──────── AVAILABLE DATA
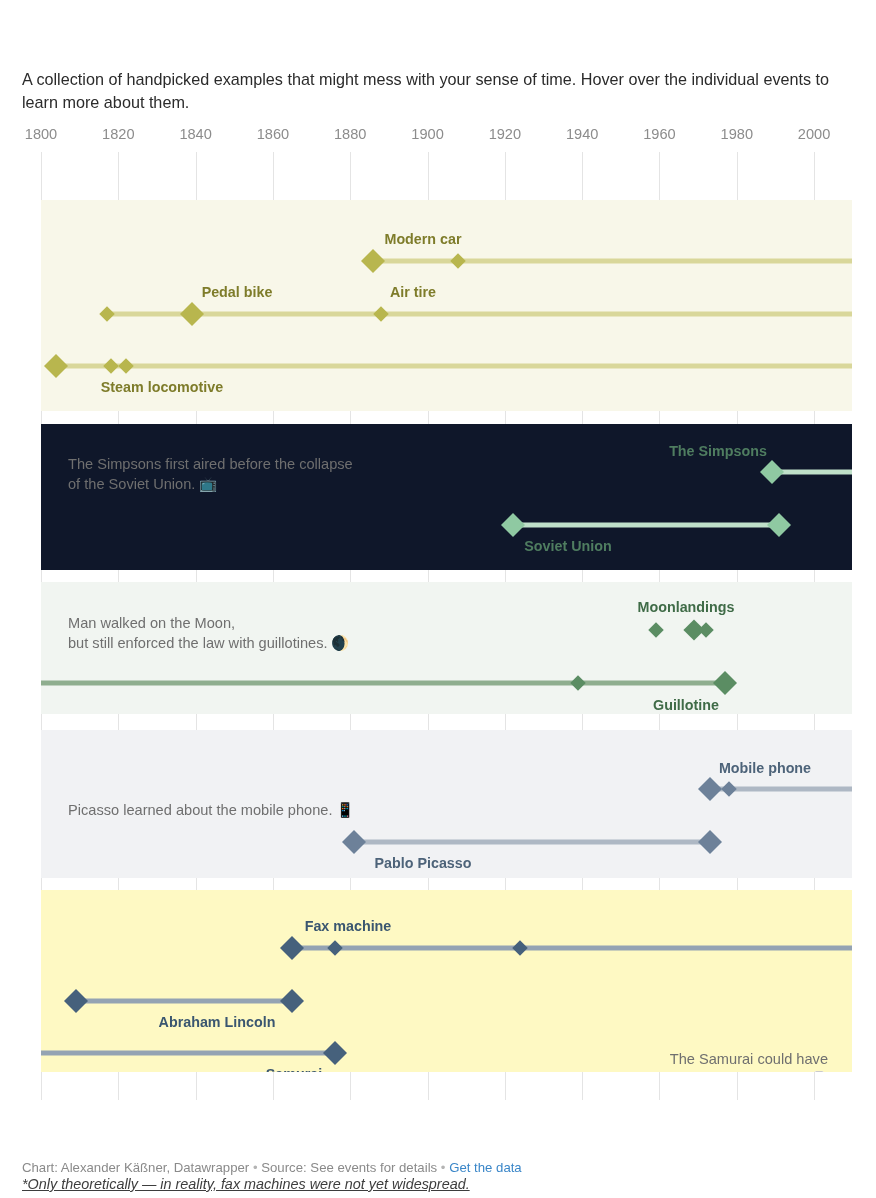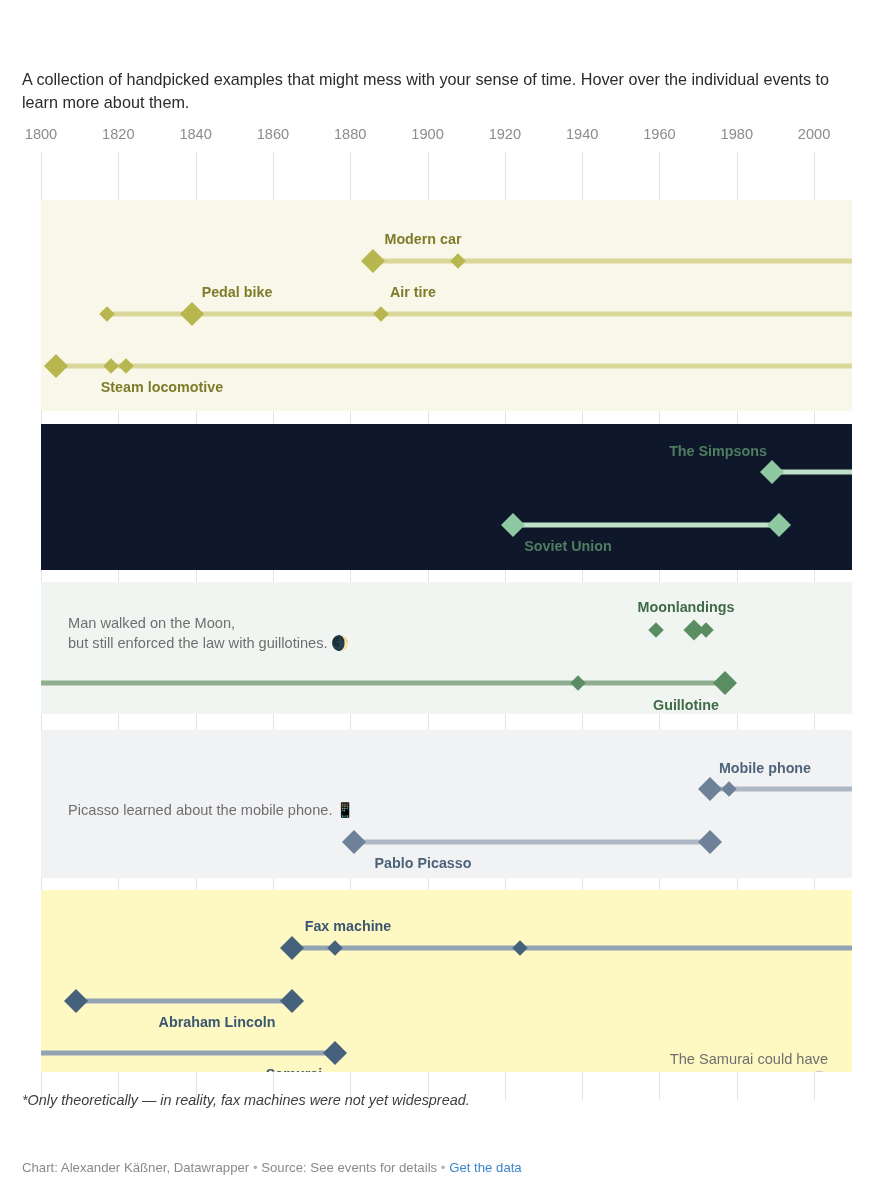--- a/index.html
+++ b/index.html
@@ -124,24 +124,25 @@
     white-space: pre-line;
   }
   .annot.right {
     text-align: right;
   }
 
   
   .footnote {
     position: absolute;
     left: 22px;
-    top: 1092px;
+    top: 1176px;
     font-size: 14.4px;
     font-style: italic;
     color: #3d3d3d;
+    text-decoration: underline;
   }
   .credit {
     position: absolute;
     left: 22px;
     top: 1160px;
     font-size: 13.2px;
     color: #8a8a8a;
   }
   .credit a {
     color: #3a86c8;
@@ -210,20 +211,22 @@
           <div class="lbl" style="left: 121px; top: 179px; color: rgb(126, 124, 42);">Steam locomotive</div>
         </div>
         <div class="band" style="top: 272px; height: 146px; background: #0f172a;">
           <div class="bar" style="left: 730.579px; width: 80.4205px; top: 48px; background: rgb(191, 224, 201);"></div>
           <div class="marker" style="width: 17px; height: 17px; left: 730.579px; top: 48px; background: rgb(143, 201, 162);"></div>
           <div class="lbl" style="left: 677px; top: 19px; color: rgb(79, 125, 96);">The Simpsons</div>
           <div class="bar" style="left: 471.591px; width: 266.719px; top: 101px; background: rgb(191, 224, 201);"></div>
           <div class="marker" style="width: 17px; height: 17px; left: 471.591px; top: 101px; background: rgb(143, 201, 162);"></div>
           <div class="marker" style="width: 17px; height: 17px; left: 738.31px; top: 101px; background: rgb(143, 201, 162);"></div>
           <div class="lbl" style="left: 527px; top: 114px; color: rgb(79, 125, 96);">Soviet Union</div>
+          <div class="annot" style="left: 27px; top: 30px;">The Simpsons first aired before the collapse
+of the Soviet Union. 📺</div>
         </div>
         <div class="band" style="top: 430px; height: 132px; background: rgb(241, 245, 241);">
           <div class="marker" style="width: 11px; height: 11px; left: 614.615px; top: 48px; background: rgb(91, 141, 99);"></div>
           <div class="marker" style="width: 15px; height: 15px; left: 653.269px; top: 48px; background: rgb(91, 141, 99);"></div>
           <div class="marker" style="width: 11px; height: 11px; left: 664.866px; top: 48px; background: rgb(91, 141, 99);"></div>
           <div class="lbl" style="left: 645px; top: 17px; color: rgb(63, 107, 71);">Moonlandings</div>
           <div class="bar" style="left: 0px; width: 684.193px; top: 101px; background: rgb(143, 174, 143);"></div>
           <div class="marker" style="width: 11px; height: 11px; left: 537.304px; top: 101px; background: rgb(91, 141, 99);"></div>
           <div class="marker" style="width: 17px; height: 17px; left: 684.193px; top: 101px; background: rgb(91, 141, 99);"></div>
           <div class="lbl" style="left: 645px; top: 115px; color: rgb(63, 107, 71);">Guillotine</div>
────────────────
**WHAT THE EXERCISE ASKS:** Although the records contain pictures, only their text should be repeated, exactly as it appears.

**SOLUTION TO THE EXERCISE:**
--- a/index.html
+++ b/index.html
@@ -124,24 +124,25 @@
     white-space: pre-line;
   }
   .annot.right {
     text-align: right;
   }
 
   
   .footnote {
     position: absolute;
     left: 22px;
-    top: 1092px;
+    top: 1176px;
     font-size: 14.4px;
     font-style: italic;
     color: #3d3d3d;
+    text-decoration: underline;
   }
   .credit {
     position: absolute;
     left: 22px;
     top: 1160px;
     font-size: 13.2px;
     color: #8a8a8a;
   }
   .credit a {
     color: #3a86c8;
@@ -210,20 +211,22 @@
           <div class="lbl" style="left: 121px; top: 179px; color: rgb(126, 124, 42);">Steam locomotive</div>
         </div>
         <div class="band" style="top: 272px; height: 146px; background: #0f172a;">
           <div class="bar" style="left: 730.579px; width: 80.4205px; top: 48px; background: rgb(191, 224, 201);"></div>
           <div class="marker" style="width: 17px; height: 17px; left: 730.579px; top: 48px; background: rgb(143, 201, 162);"></div>
           <div class="lbl" style="left: 677px; top: 19px; color: rgb(79, 125, 96);">The Simpsons</div>
           <div class="bar" style="left: 471.591px; width: 266.719px; top: 101px; background: rgb(191, 224, 201);"></div>
           <div class="marker" style="width: 17px; height: 17px; left: 471.591px; top: 101px; background: rgb(143, 201, 162);"></div>
           <div class="marker" style="width: 17px; height: 17px; left: 738.31px; top: 101px; background: rgb(143, 201, 162);"></div>
           <div class="lbl" style="left: 527px; top: 114px; color: rgb(79, 125, 96);">Soviet Union</div>
+          <div class="annot" style="left: 27px; top: 30px;">The Simpsons first aired before the collapse
+of the Soviet Union. 📺</div>
         </div>
         <div class="band" style="top: 430px; height: 132px; background: rgb(241, 245, 241);">
           <div class="marker" style="width: 11px; height: 11px; left: 614.615px; top: 48px; background: rgb(91, 141, 99);"></div>
           <div class="marker" style="width: 15px; height: 15px; left: 653.269px; top: 48px; background: rgb(91, 141, 99);"></div>
           <div class="marker" style="width: 11px; height: 11px; left: 664.866px; top: 48px; background: rgb(91, 141, 99);"></div>
           <div class="lbl" style="left: 645px; top: 17px; color: rgb(63, 107, 71);">Moonlandings</div>
           <div class="bar" style="left: 0px; width: 684.193px; top: 101px; background: rgb(143, 174, 143);"></div>
           <div class="marker" style="width: 11px; height: 11px; left: 537.304px; top: 101px; background: rgb(91, 141, 99);"></div>
           <div class="marker" style="width: 17px; height: 17px; left: 684.193px; top: 101px; background: rgb(91, 141, 99);"></div>
           <div class="lbl" style="left: 645px; top: 115px; color: rgb(63, 107, 71);">Guillotine</div>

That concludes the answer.